[Work item] Your output should be the lines of the data that follow, reproduced exactly from the first through the line bearing "[56,176,136,191] [97,208,1159,228] [56,235,104,250]".

Data extracted from a collection:

= = = = = = =

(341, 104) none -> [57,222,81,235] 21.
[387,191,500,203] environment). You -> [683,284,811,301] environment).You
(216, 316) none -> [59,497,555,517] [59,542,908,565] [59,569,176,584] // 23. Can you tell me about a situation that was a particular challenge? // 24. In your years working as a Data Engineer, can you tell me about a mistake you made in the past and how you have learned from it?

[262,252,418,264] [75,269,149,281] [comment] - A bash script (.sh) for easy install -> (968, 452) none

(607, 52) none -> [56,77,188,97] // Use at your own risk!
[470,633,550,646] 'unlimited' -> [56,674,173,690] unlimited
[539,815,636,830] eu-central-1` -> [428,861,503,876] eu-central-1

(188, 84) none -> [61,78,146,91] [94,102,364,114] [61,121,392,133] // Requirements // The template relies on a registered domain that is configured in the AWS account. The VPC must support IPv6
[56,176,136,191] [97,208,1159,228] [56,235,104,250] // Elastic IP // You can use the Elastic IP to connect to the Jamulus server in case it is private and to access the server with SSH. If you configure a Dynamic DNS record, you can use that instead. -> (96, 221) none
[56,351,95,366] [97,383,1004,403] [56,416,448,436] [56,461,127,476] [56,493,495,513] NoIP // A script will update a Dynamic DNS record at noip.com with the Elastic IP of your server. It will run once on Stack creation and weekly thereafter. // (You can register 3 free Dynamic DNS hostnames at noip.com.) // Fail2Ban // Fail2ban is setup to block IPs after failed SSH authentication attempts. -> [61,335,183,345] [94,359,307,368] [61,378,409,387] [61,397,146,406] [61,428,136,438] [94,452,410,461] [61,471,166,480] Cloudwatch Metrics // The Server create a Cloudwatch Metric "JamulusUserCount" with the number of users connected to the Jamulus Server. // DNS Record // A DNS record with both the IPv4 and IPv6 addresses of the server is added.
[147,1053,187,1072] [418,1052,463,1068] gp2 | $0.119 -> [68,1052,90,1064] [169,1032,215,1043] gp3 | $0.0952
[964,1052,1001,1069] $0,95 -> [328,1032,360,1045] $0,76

= = = = = = =

[Response area]
(341, 104) none -> [57,222,81,235] 21.
[387,191,500,203] environment). You -> [683,284,811,301] environment).You
(216, 316) none -> [59,497,555,517] [59,542,908,565] [59,569,176,584] // 23. Can you tell me about a situation that was a particular challenge? // 24. In your years working as a Data Engineer, can you tell me about a mistake you made in the past and how you have learned from it?

[262,252,418,264] [75,269,149,281] [comment] - A bash script (.sh) for easy install -> (968, 452) none

(607, 52) none -> [56,77,188,97] // Use at your own risk!
[470,633,550,646] 'unlimited' -> [56,674,173,690] unlimited
[539,815,636,830] eu-central-1` -> [428,861,503,876] eu-central-1

(188, 84) none -> [61,78,146,91] [94,102,364,114] [61,121,392,133] // Requirements // The template relies on a registered domain that is configured in the AWS account. The VPC must support IPv6
[56,176,136,191] [97,208,1159,228] [56,235,104,250] // Elastic IP // You can use the Elastic IP to connect to the Jamulus server in case it is private and to access the server with SSH. If you configure a Dynamic DNS record, you can use that instead. -> (96, 221) none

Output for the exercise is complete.